WASHINGTON (ABC NEWS) -- Republican National Committee Chairwoman Ronna Romney McDaniel says there's no place in her party for white supremacists and neo-Nazis following a weekend of deadly violence at a rally attended by hate groups in Charlottesville, Virginia.

"We don't want your vote, we don't support you, we'll speak out against you," McDaniel told ABC News' David Muir in an interview on "Good Morning America" today.

McDaniel acknowledged that President Donald Trump may have been slow to single out the hate groups when denouncing them. Trump named the groups on Monday after initially making a controversial statement on Saturday that condemned “violence on many sides" in downtown Charlottesville, where white nationalists clashed with counter-protesters.

McDaniel also admitted that the deadly violence was initiated by the white supremacists, neo-Nazis, and members of the Ku Klux Klan who participated in the rally.

A silver Dodge Challenger, allegedly driven by 20-year-old Ohio resident James Alex Fields Jr., barreled into a crowd of counter-protesters and residents during the rally on Saturday afternoon, killing 32-year-old Heather Heyer and injuring many others.

Following outrage over his initial comments on Saturday, Trump denounced neo-Nazis and the Ku Klux Klan during a statement at the White House on Monday.
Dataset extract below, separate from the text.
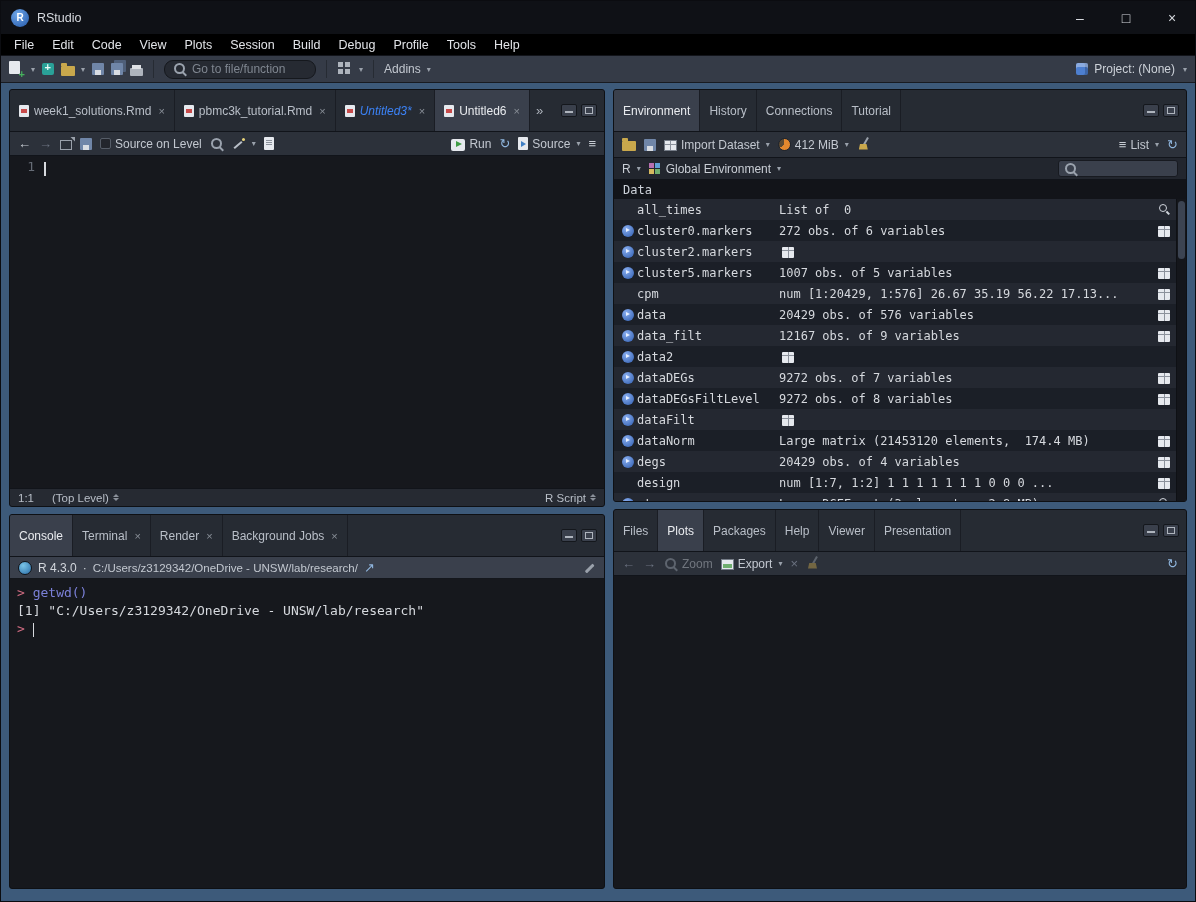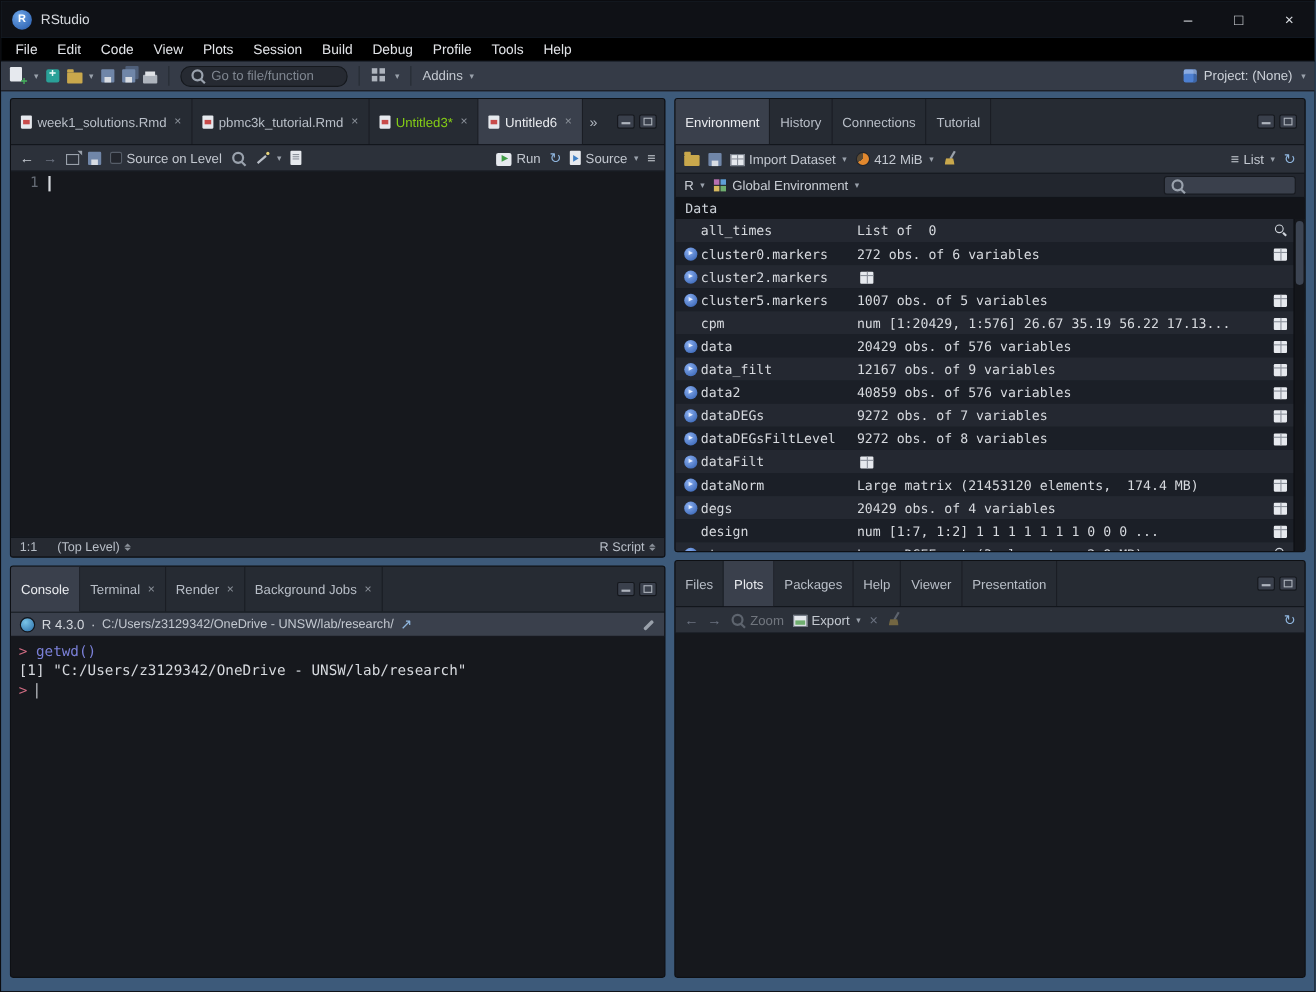"Untitled3*" .tab-mod .tab-label { color: #84cc16 -> #3b82f6; font-style: none -> italic }
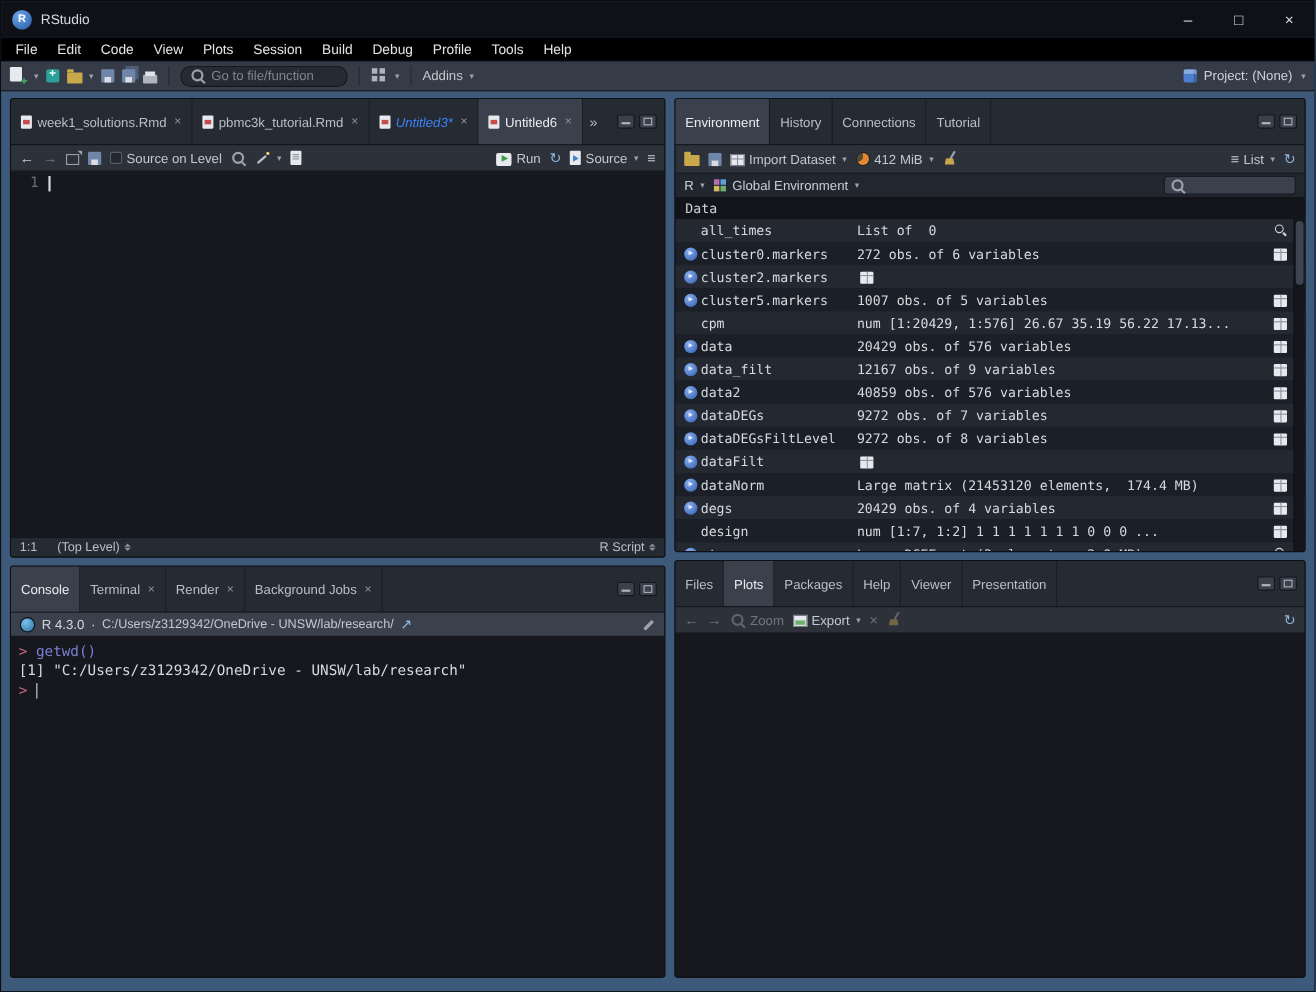"40859 obs. of 576 variables" span.env-value { html: <span>40859 obs. of 576 variables</span> -> none }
But the next day, the president told reporters at Trump Tower in New York City that the counter-protesters demonstrating against the rally in Charlottesville were also to blame for the violence, saying "there are two sides to a story."
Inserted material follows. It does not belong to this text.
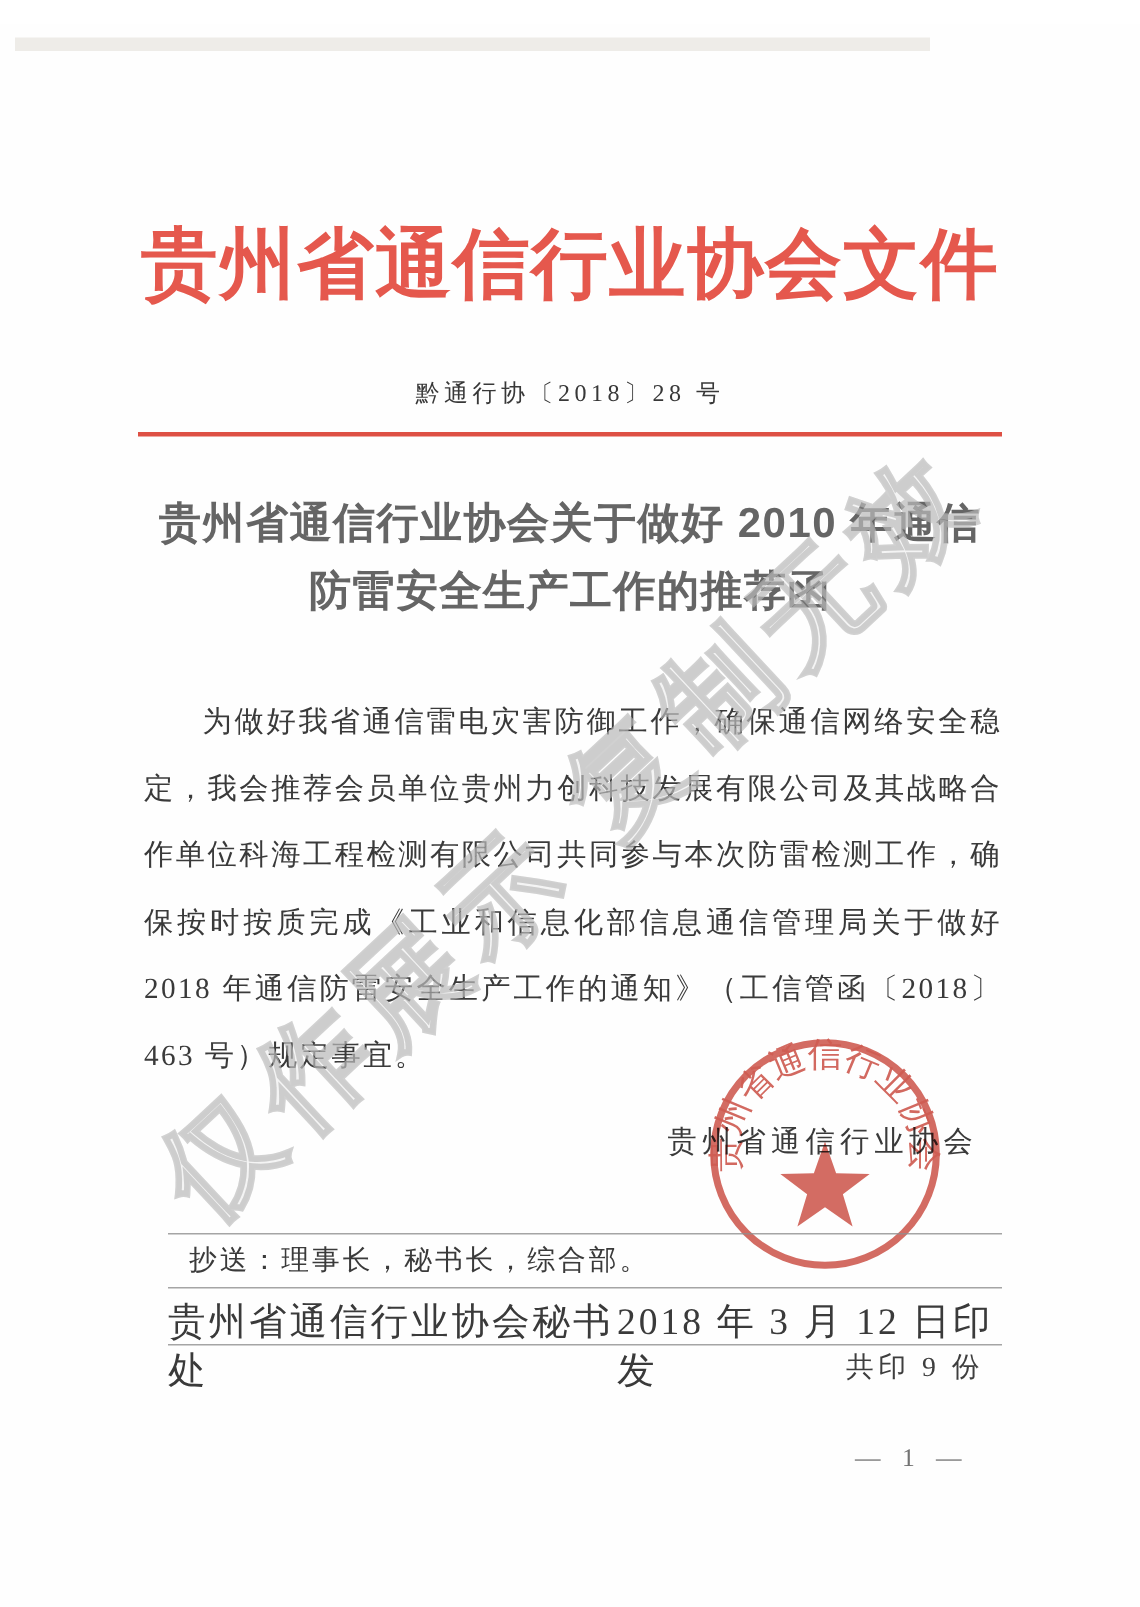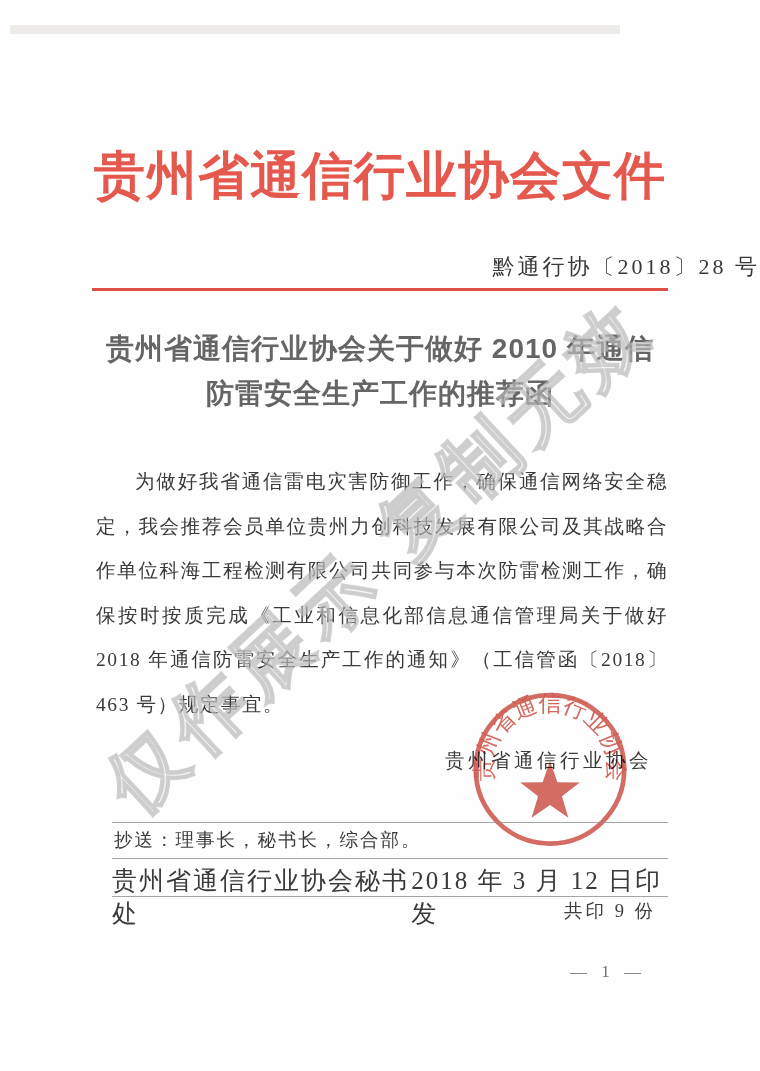"黔通行协〔2018〕28 号" .doc-number { font-size: 22px -> 16px; text-align: right -> center }
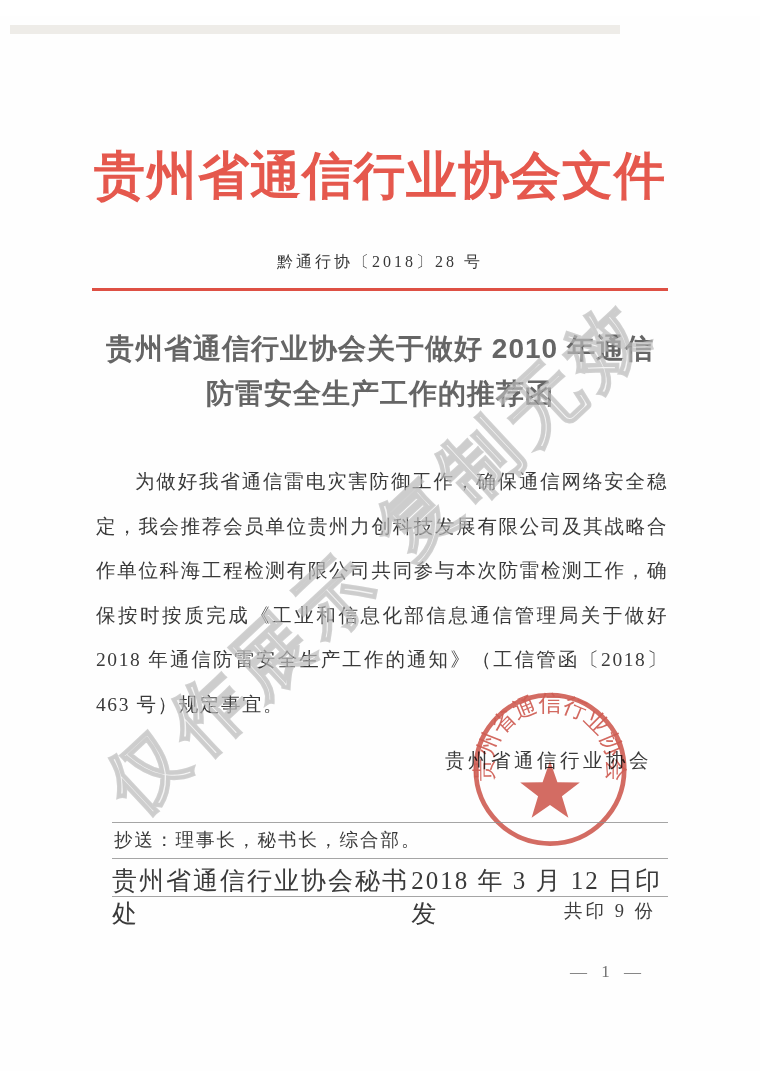"抄送：理事长，秘书长，综合部。" .cc-line { left: 114px -> 126px }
"The president was saying that people brought violence from both sides," McDaniel said on "GMA" today. "And violence isn’t OK, but the blame lays squarely at the KKK, the white supremacists, the neo-Nazis who organized this rally, caused violence and are pushing hate across this country."

McDaniel added that the white nationalist rally was "un-American" and that Republicans and Democrats should not be divided over what happened in Charlottesville, but rather come together to condemn hatred, bigotry and all forms of violence.

"This is not a Republican or Democrat issue," she said. "It's going to take bipartisanship to bring people together around unifying this country and the president has called for that."

ABC News' Kelly McCarthy contributed to this report.